Dans la salle au sous-sol de la Collection Lambert, le public du festival, entre deux âges, rigole. L’acteur Romain Daroles par sa gestuelle et sa voix chantante en rajoute une couche. Il enfile les vers comme des perles et les dit avec une profondeur digne de la lecture du Journal officiel. Seule l’info qu’ils contiennent intéresse Gremaud et l’acteur lui emboite le pas.

Un alexandrin sublime comme -« Tout m’afflige et me nuit et conspire à me nuire » n’intéresse pas l’auteur de Phèdre ! Sauf erreur , il ne le cite pas : cela manque d’infos. C’est un vers qui nous trouble, ébranle nos sens, c’est un pic de la langue française, Gremaud n’en à rien à foutre (ton pour nous mettre à son diapason).

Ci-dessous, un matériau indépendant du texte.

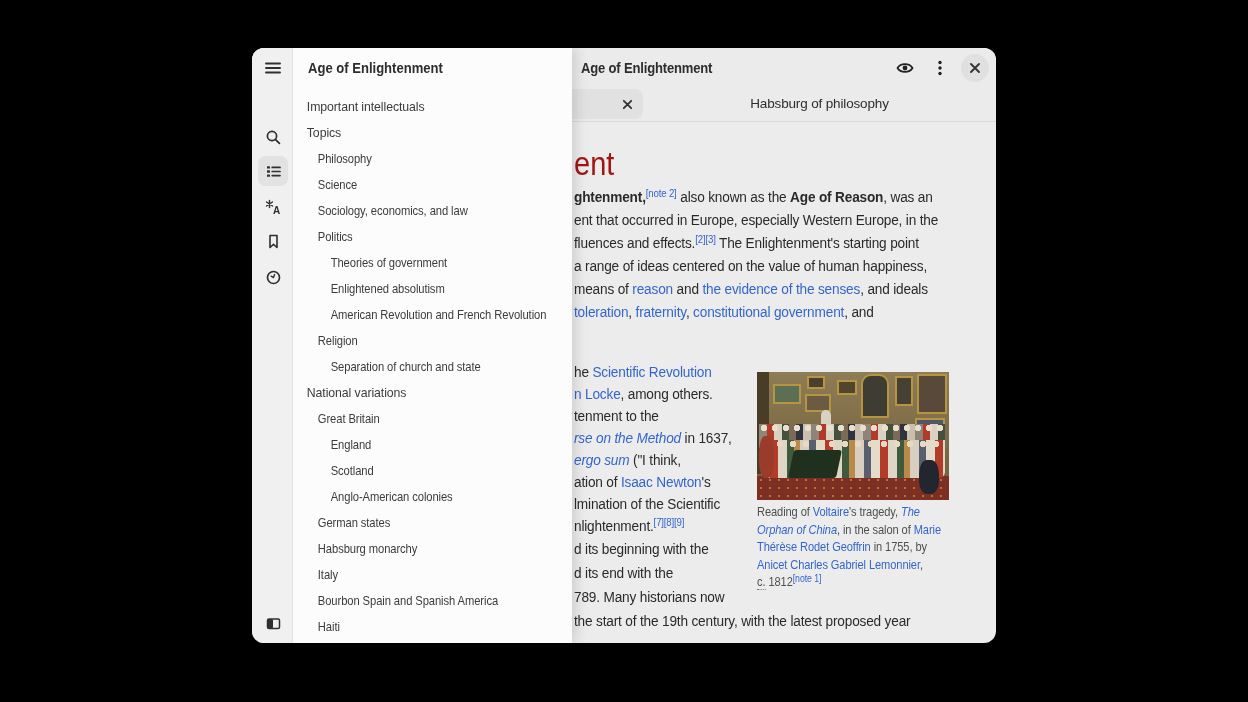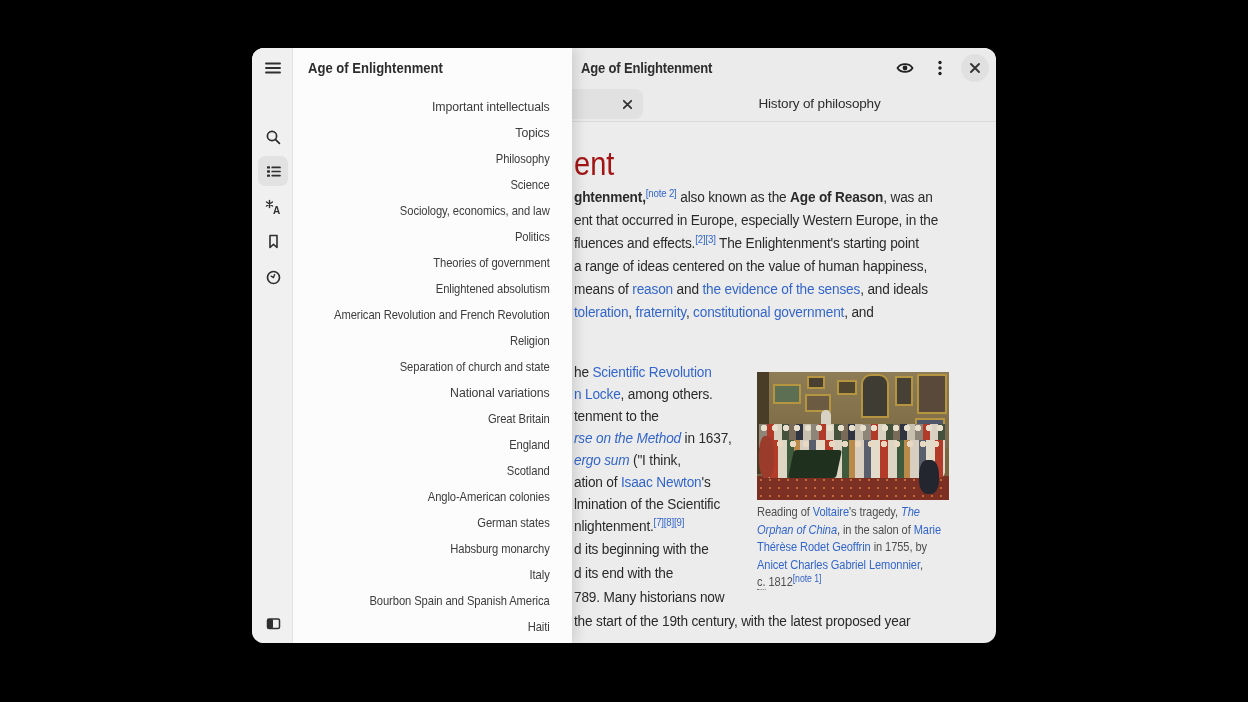"Important intellectuals" .toc-list { text-align: right -> none }
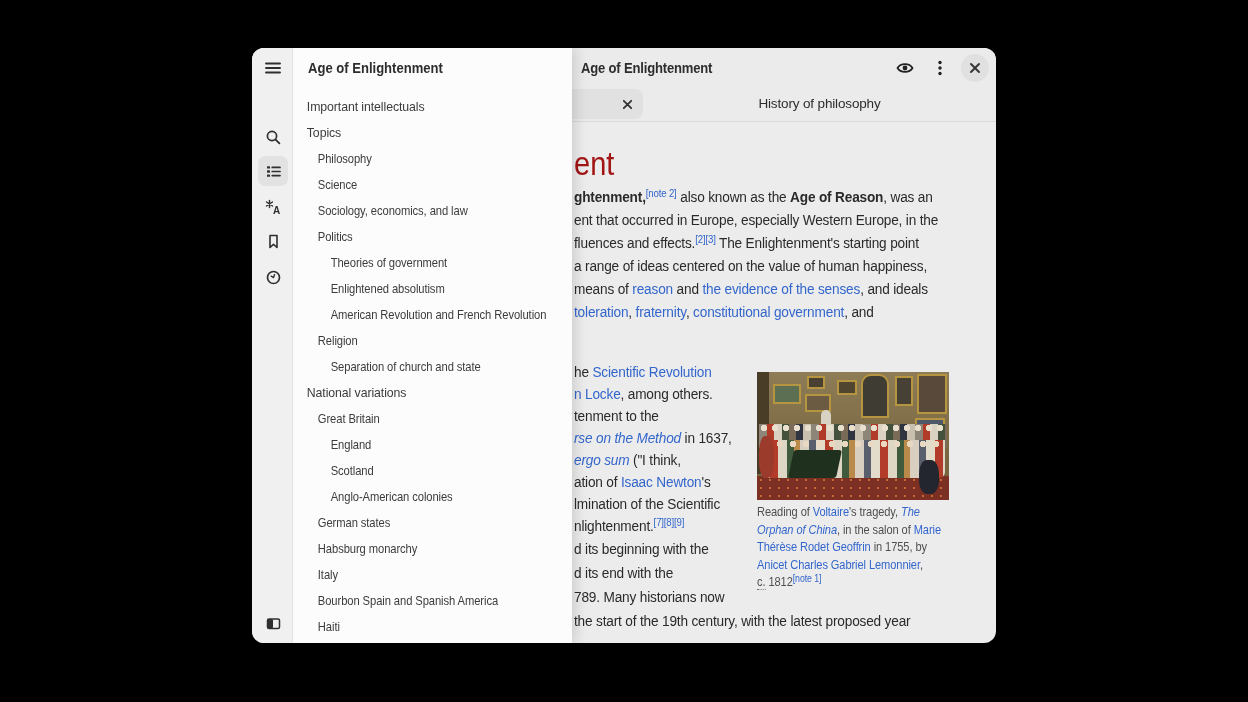"History of philosophy" span { text: History -> Habsburg }
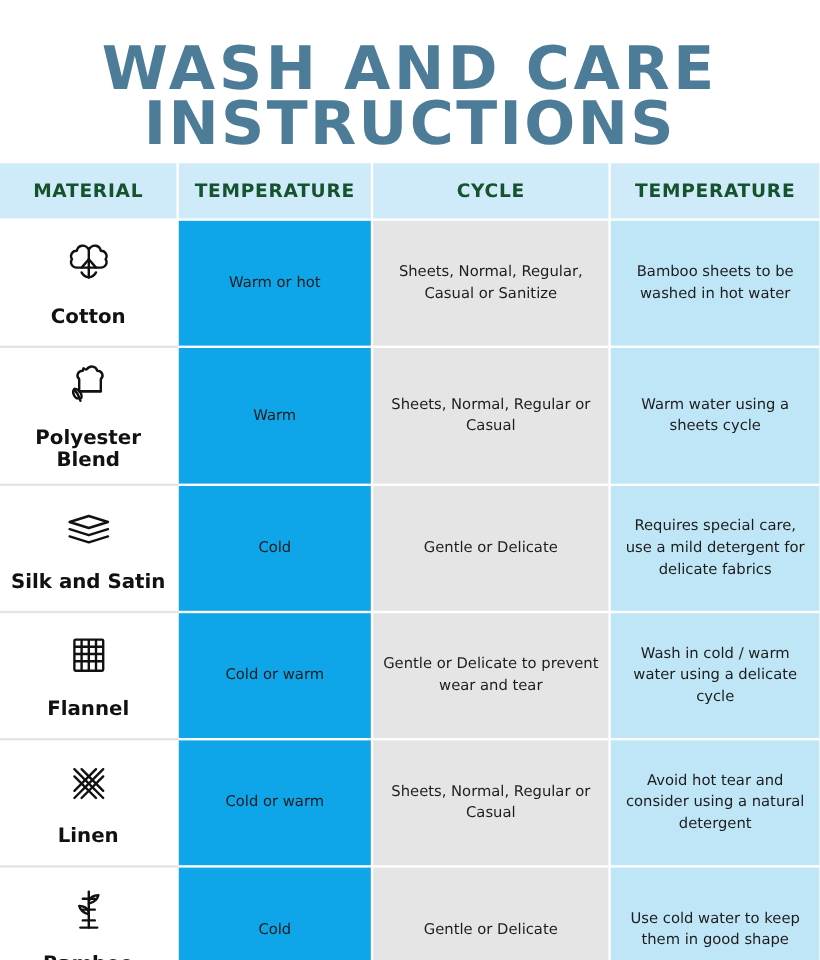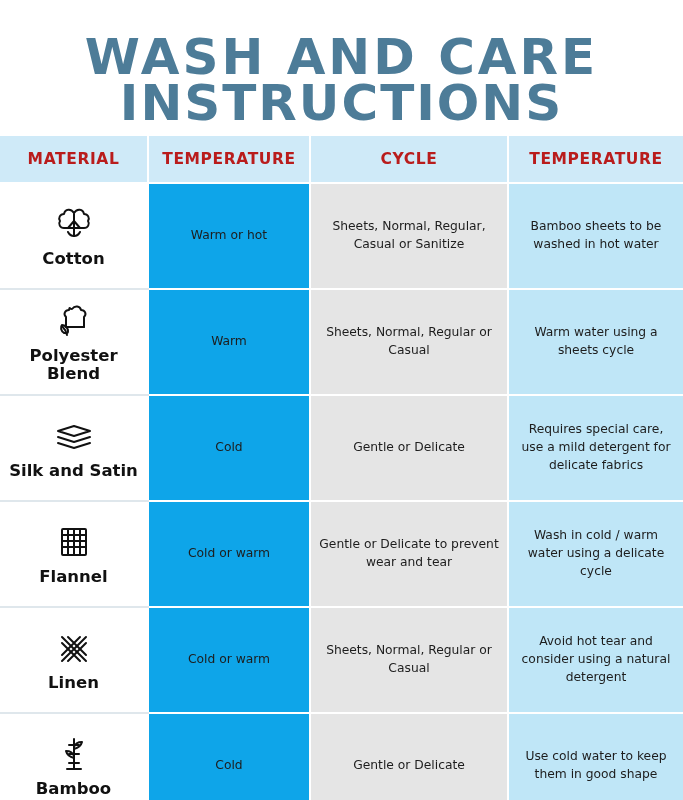"MATERIAL" thead th { color: #b91c1c -> #14532d }
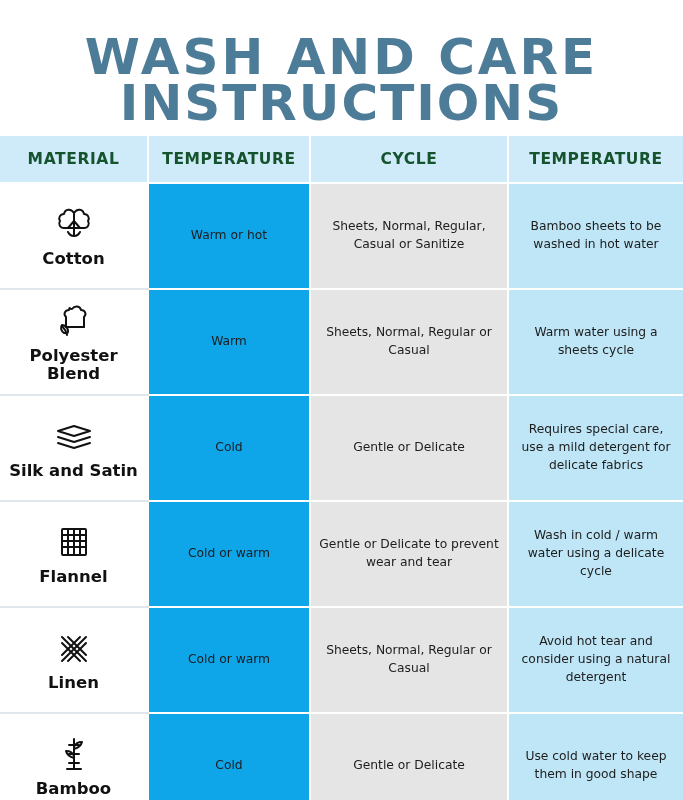"Cotton" .material-cell { gap: 4px -> 14px }
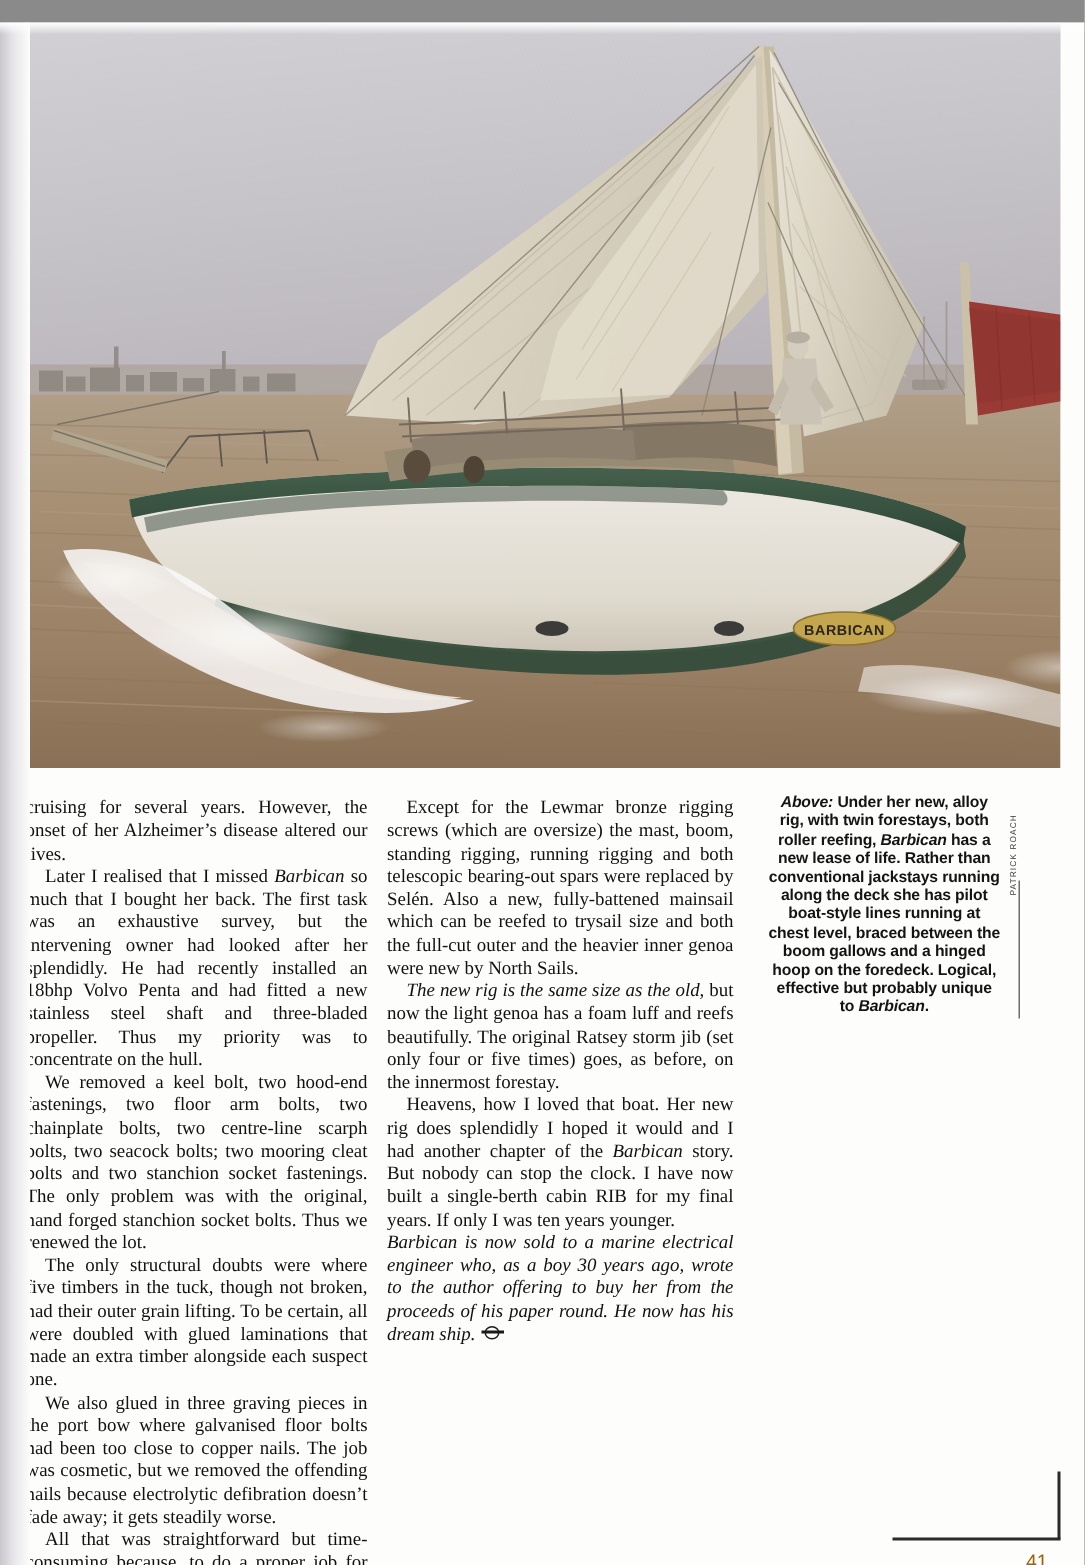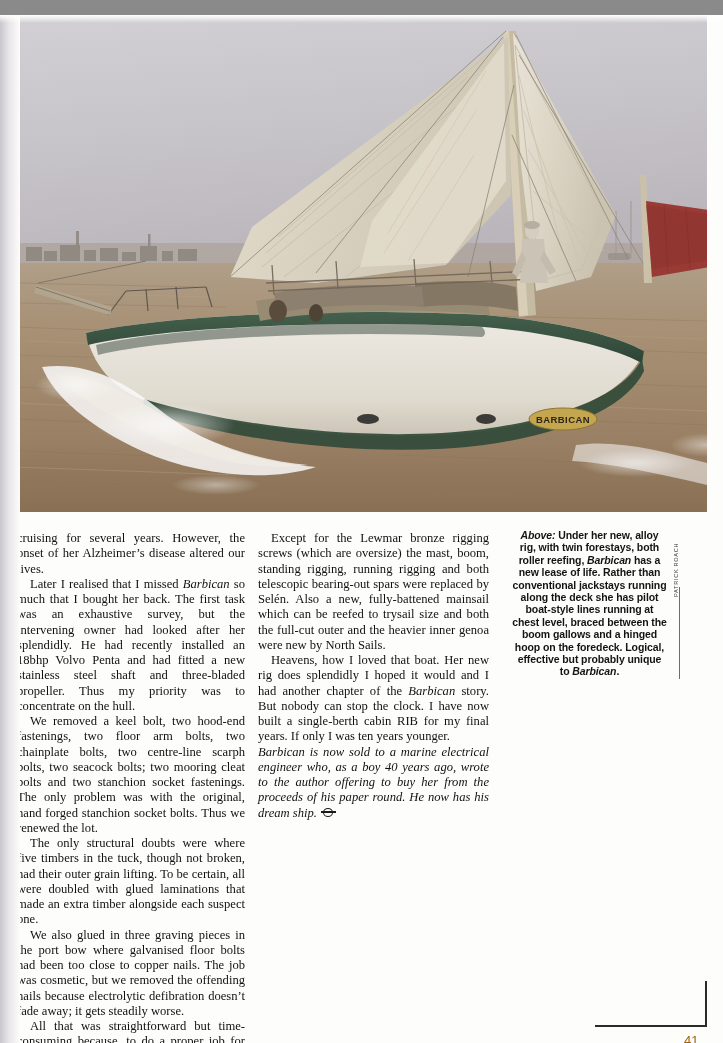"The new rig is the" p { html: none -> <p><em>The new rig is the same size as the old,</em><span> but now the light genoa has a foam luff and reefs beautifully. The original Ratsey storm jib (set only four or five times) goes, as before, on the innermost forestay.</span></p> }
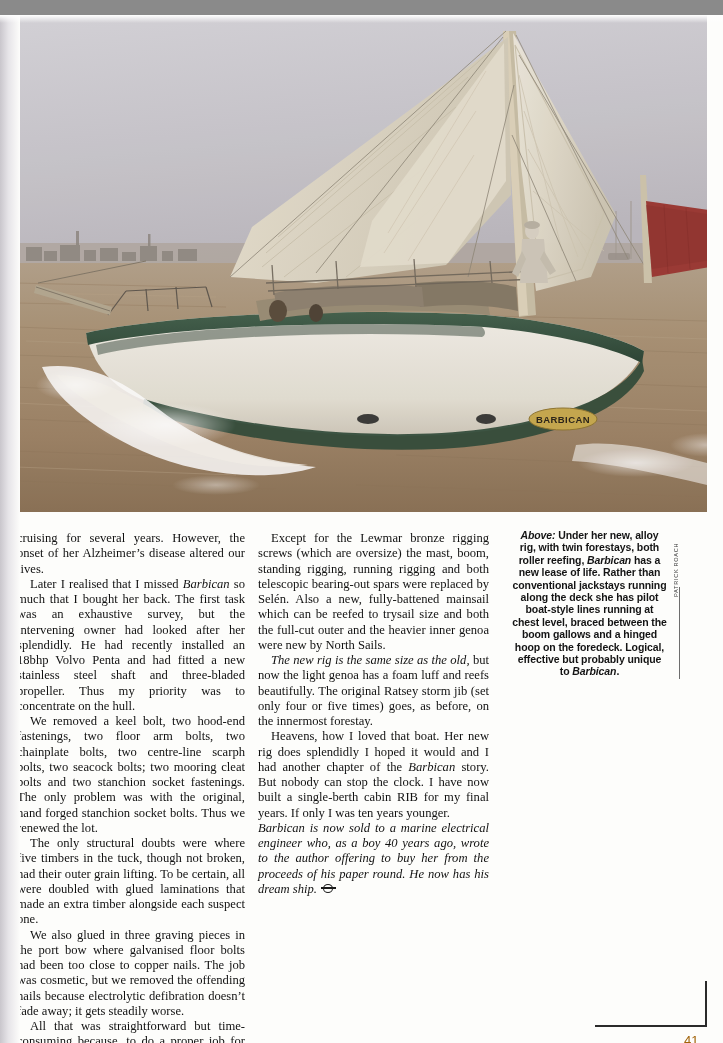"is now sold to a" em { text: 40 -> 30 }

Autre exemple à la fin de l’acte IV . Phèdre parle à sa suivante. Elle enfile les alexandrins, mais attention, risque d’ennui en vue, vite intervenons. Cela donne :

« Chère Œnone, sais-tu ce que je viens d’apprendre ? « Non mais quelque chose me dit que je vais pas tarder à le savoir... » Œnone , qui l’eût cru ? J’avais une rivale « Qui l’eût cru. Heu Lustru... ». Etc.

C’est plié en une heure trente chrono. On a connu pires souffrances. Mais on se serait bien passé de celle-là. Brisons-là, cher Racine, c’en est trop.

Phèdre ! jusqu’au 21 juillet (sf le 16), collection Lambert 11h30, dans le cadre du Festival d’Avignon In. Grosse tournée la saison prochaine depuis Montébliard du 20 au 23 nov j2019 jusqu’au Théâtre de la Bastille à Paris du 4 mai au 6 juin.